▶ **PROBLEM TO SOLVE**: Please repeat only the stretch of records running from the first line through the line that contains "[504,114,555,127] normal ->".

▶ **ENTRIES SHOWN**:
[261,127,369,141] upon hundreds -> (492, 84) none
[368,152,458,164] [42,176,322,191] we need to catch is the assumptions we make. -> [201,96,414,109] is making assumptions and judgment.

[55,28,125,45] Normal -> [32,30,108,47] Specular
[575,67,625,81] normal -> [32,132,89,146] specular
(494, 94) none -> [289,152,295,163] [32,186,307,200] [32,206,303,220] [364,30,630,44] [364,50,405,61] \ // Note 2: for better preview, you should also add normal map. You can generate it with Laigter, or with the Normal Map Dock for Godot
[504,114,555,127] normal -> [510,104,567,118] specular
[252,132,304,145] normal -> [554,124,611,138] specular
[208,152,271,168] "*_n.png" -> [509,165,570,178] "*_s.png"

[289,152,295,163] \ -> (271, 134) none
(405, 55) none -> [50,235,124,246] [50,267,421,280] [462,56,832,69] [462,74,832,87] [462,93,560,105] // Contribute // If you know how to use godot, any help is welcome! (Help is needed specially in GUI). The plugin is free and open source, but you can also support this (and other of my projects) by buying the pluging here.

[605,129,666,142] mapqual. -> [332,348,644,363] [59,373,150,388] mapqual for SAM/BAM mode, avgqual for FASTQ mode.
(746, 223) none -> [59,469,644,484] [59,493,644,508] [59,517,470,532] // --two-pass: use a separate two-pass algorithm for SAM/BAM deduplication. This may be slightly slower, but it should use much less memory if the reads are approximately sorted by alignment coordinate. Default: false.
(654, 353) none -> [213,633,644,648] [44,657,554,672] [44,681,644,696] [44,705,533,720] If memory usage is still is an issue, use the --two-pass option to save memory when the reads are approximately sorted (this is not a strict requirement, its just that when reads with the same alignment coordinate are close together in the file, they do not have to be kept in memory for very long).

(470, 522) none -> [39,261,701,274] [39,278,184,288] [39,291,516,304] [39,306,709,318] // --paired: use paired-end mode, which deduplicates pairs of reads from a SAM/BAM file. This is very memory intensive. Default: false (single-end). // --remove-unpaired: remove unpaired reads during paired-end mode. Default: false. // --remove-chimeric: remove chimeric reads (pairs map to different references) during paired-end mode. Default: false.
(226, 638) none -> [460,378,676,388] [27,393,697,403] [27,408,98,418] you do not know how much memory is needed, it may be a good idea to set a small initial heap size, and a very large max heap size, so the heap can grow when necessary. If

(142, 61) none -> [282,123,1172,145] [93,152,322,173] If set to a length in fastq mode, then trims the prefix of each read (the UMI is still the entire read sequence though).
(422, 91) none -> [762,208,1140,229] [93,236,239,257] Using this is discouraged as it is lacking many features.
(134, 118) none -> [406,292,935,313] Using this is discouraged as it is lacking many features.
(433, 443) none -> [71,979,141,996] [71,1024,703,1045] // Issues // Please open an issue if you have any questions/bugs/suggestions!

▶ **TASK SOLUTION**:
[261,127,369,141] upon hundreds -> (492, 84) none
[368,152,458,164] [42,176,322,191] we need to catch is the assumptions we make. -> [201,96,414,109] is making assumptions and judgment.

[55,28,125,45] Normal -> [32,30,108,47] Specular
[575,67,625,81] normal -> [32,132,89,146] specular
(494, 94) none -> [289,152,295,163] [32,186,307,200] [32,206,303,220] [364,30,630,44] [364,50,405,61] \ // Note 2: for better preview, you should also add normal map. You can generate it with Laigter, or with the Normal Map Dock for Godot
[504,114,555,127] normal -> [510,104,567,118] specular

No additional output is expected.